**Exercise goal**
Could you reproduce the lines below from the one with "policy to verify" through the one with "Weihnachtsdeko ist gekauft"? Keep both ends and add nothing.

**The data**
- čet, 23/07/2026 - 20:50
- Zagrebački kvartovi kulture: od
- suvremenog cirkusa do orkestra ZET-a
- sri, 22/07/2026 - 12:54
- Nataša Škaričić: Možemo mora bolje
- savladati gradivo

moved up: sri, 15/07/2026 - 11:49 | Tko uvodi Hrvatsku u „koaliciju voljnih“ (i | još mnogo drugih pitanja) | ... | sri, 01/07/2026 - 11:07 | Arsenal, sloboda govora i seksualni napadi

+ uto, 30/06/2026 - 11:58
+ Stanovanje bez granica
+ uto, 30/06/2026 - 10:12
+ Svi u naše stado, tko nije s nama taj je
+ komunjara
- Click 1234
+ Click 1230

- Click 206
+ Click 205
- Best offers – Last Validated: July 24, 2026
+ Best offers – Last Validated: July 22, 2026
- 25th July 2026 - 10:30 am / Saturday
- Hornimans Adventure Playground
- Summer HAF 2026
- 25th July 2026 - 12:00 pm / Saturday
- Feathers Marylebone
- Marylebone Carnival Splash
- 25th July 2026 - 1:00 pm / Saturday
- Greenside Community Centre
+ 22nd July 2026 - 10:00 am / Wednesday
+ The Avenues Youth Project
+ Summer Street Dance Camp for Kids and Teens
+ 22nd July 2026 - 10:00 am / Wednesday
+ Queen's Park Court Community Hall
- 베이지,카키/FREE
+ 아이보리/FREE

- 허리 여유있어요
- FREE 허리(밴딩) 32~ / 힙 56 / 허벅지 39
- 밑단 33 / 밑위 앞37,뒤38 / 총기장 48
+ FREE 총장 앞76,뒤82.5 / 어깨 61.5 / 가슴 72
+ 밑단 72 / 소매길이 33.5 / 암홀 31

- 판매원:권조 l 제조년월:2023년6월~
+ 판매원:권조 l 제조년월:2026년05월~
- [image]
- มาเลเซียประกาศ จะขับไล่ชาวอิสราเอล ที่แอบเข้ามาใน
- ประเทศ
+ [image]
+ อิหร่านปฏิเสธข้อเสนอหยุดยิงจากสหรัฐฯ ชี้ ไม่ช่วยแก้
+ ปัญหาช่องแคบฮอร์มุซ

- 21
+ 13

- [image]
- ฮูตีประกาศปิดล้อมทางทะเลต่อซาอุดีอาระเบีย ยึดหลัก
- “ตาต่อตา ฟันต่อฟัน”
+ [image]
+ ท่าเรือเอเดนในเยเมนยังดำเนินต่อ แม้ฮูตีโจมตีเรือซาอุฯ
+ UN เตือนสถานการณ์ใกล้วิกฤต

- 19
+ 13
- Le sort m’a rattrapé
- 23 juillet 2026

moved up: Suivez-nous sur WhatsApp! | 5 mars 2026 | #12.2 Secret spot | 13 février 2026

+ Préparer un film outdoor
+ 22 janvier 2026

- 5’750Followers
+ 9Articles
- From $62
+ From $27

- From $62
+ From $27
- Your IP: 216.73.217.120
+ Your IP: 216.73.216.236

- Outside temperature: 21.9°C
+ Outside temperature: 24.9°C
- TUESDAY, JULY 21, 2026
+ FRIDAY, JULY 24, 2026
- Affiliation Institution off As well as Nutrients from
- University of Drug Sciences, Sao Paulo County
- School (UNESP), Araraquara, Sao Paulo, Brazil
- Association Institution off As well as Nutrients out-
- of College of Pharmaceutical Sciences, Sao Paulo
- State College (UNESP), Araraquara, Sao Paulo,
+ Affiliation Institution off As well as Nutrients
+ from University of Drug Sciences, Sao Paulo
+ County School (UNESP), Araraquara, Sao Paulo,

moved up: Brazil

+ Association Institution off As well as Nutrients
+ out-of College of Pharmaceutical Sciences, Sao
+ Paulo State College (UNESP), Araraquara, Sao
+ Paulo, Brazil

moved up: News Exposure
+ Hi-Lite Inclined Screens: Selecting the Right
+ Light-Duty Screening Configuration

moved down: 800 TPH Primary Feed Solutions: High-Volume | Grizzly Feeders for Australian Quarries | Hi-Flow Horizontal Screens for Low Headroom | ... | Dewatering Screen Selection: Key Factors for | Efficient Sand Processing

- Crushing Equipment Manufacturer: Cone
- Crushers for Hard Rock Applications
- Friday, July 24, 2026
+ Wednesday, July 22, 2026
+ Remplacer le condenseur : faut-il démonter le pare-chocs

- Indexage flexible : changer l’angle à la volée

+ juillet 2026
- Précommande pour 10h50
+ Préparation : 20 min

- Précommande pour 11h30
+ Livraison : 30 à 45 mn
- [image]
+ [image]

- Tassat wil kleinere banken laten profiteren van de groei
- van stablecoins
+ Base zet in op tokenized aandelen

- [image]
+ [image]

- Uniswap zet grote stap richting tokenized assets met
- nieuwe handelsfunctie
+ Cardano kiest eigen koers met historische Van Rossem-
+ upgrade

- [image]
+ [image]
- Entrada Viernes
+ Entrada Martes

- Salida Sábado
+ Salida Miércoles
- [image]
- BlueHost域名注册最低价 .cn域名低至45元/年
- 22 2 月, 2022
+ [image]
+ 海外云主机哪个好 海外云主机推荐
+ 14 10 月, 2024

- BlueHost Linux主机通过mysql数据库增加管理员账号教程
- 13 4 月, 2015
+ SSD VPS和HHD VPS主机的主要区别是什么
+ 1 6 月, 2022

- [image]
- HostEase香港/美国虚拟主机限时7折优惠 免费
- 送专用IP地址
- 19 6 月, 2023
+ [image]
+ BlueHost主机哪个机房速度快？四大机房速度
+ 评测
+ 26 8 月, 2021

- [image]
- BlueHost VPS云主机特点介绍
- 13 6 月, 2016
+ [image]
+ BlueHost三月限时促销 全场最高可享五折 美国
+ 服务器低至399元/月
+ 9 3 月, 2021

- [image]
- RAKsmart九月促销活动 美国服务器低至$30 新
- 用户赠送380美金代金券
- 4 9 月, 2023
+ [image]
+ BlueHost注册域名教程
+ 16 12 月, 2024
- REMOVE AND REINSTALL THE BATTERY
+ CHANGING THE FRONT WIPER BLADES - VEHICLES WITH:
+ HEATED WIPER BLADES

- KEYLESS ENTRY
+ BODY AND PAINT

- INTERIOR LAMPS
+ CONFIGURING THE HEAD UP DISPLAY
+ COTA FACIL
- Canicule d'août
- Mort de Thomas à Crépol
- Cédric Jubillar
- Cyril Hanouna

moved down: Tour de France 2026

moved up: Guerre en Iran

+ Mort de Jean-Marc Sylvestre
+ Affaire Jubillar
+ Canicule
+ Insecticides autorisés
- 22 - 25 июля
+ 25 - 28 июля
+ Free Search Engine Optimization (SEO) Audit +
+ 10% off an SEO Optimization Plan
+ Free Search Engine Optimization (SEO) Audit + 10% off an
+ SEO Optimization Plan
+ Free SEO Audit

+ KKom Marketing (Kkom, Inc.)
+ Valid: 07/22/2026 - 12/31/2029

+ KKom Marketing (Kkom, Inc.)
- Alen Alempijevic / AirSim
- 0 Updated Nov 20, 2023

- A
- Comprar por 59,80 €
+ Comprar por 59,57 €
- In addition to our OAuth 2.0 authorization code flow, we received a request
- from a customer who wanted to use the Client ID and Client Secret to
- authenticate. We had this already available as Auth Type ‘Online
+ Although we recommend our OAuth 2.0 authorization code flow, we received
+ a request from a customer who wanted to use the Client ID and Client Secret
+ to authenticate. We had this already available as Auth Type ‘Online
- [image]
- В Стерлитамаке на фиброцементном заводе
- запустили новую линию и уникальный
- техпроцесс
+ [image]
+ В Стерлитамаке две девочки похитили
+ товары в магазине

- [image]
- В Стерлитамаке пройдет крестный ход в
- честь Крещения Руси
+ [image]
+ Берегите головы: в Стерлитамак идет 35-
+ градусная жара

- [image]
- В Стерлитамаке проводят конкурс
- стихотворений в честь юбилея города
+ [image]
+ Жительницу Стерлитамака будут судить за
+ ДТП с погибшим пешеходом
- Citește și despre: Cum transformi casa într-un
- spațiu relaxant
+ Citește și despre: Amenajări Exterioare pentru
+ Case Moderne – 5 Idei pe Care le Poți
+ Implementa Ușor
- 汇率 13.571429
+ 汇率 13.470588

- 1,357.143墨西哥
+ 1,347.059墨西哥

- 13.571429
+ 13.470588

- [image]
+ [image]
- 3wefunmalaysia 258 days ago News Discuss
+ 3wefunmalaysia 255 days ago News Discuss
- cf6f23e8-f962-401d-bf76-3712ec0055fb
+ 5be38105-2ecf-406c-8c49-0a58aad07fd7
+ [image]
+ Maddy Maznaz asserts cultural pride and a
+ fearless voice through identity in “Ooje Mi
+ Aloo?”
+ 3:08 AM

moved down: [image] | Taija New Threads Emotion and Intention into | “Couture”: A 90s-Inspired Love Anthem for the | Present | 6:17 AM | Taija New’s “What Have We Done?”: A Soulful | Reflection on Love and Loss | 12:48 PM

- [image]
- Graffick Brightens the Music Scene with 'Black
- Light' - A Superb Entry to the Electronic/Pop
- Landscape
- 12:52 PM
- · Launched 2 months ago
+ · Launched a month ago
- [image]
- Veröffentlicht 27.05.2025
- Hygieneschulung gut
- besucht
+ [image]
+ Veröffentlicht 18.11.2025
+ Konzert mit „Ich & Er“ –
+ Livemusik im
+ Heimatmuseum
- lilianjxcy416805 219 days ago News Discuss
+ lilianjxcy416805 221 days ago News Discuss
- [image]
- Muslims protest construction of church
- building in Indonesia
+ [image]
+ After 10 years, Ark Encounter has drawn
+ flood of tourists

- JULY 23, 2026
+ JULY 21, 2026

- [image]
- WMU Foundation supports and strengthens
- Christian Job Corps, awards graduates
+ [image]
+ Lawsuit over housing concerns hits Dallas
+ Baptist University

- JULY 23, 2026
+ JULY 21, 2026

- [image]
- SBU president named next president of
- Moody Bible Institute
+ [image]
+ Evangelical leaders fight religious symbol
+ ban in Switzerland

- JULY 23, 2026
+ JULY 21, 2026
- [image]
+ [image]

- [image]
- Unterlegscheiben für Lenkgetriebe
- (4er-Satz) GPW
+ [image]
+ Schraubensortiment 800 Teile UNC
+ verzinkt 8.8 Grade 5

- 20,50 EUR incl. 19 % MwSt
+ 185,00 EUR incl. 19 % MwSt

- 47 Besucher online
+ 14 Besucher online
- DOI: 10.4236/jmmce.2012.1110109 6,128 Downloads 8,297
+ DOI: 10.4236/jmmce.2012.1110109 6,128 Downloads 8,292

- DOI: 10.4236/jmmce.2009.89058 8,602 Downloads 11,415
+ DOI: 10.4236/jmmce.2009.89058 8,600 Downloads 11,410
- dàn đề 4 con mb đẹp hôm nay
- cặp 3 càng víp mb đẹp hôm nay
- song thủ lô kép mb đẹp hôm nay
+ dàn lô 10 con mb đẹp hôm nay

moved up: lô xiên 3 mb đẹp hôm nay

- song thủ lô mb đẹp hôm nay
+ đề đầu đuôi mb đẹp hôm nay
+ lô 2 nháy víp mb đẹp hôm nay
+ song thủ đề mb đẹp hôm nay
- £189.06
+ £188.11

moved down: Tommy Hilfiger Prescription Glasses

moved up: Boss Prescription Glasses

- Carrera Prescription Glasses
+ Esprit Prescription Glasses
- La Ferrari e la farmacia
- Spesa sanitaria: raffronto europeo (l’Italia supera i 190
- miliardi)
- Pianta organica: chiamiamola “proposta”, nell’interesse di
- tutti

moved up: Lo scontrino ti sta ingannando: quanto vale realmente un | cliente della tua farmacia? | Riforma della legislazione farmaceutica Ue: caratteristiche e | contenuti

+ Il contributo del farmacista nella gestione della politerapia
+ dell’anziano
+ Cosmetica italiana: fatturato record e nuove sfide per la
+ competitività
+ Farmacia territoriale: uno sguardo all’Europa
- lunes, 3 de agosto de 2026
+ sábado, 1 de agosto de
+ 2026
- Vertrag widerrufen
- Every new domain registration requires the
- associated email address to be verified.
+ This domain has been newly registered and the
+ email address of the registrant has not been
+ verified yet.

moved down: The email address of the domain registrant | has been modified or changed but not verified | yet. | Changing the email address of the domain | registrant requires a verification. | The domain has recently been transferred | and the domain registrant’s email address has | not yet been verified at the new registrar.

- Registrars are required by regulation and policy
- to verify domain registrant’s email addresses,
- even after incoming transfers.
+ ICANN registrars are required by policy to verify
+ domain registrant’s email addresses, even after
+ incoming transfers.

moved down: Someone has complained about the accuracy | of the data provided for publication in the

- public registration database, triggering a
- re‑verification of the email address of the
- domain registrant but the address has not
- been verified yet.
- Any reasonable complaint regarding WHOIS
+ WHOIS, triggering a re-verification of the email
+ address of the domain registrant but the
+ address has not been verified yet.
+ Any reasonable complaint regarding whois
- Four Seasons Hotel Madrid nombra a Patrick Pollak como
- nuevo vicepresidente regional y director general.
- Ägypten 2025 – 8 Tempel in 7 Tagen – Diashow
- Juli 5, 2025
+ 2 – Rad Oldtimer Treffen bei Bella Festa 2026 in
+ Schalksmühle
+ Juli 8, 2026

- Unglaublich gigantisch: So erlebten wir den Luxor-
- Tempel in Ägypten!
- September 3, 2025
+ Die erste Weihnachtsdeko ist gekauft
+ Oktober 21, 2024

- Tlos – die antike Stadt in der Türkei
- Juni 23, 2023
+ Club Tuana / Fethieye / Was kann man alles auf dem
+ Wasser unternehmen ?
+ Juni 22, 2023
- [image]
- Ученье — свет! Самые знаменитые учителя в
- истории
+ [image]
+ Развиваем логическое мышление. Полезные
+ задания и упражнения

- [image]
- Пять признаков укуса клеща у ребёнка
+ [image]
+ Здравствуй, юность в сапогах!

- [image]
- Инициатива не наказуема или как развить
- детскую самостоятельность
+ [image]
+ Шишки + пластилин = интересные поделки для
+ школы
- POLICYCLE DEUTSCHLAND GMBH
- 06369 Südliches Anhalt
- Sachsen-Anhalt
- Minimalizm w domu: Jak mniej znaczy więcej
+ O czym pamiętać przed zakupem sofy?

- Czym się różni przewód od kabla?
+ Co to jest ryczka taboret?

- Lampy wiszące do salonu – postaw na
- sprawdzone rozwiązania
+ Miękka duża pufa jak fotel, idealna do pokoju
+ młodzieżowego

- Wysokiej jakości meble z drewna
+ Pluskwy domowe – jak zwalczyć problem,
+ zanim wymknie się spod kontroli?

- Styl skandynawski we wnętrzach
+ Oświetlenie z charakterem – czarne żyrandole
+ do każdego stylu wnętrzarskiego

**Solution below**
+ ICANN registrars are required by policy to verify
+ domain registrant’s email addresses, even after
+ incoming transfers.

moved down: Someone has complained about the accuracy | of the data provided for publication in the

- public registration database, triggering a
- re‑verification of the email address of the
- domain registrant but the address has not
- been verified yet.
- Any reasonable complaint regarding WHOIS
+ WHOIS, triggering a re-verification of the email
+ address of the domain registrant but the
+ address has not been verified yet.
+ Any reasonable complaint regarding whois
- Four Seasons Hotel Madrid nombra a Patrick Pollak como
- nuevo vicepresidente regional y director general.
- Ägypten 2025 – 8 Tempel in 7 Tagen – Diashow
- Juli 5, 2025
+ 2 – Rad Oldtimer Treffen bei Bella Festa 2026 in
+ Schalksmühle
+ Juli 8, 2026

- Unglaublich gigantisch: So erlebten wir den Luxor-
- Tempel in Ägypten!
- September 3, 2025
+ Die erste Weihnachtsdeko ist gekauft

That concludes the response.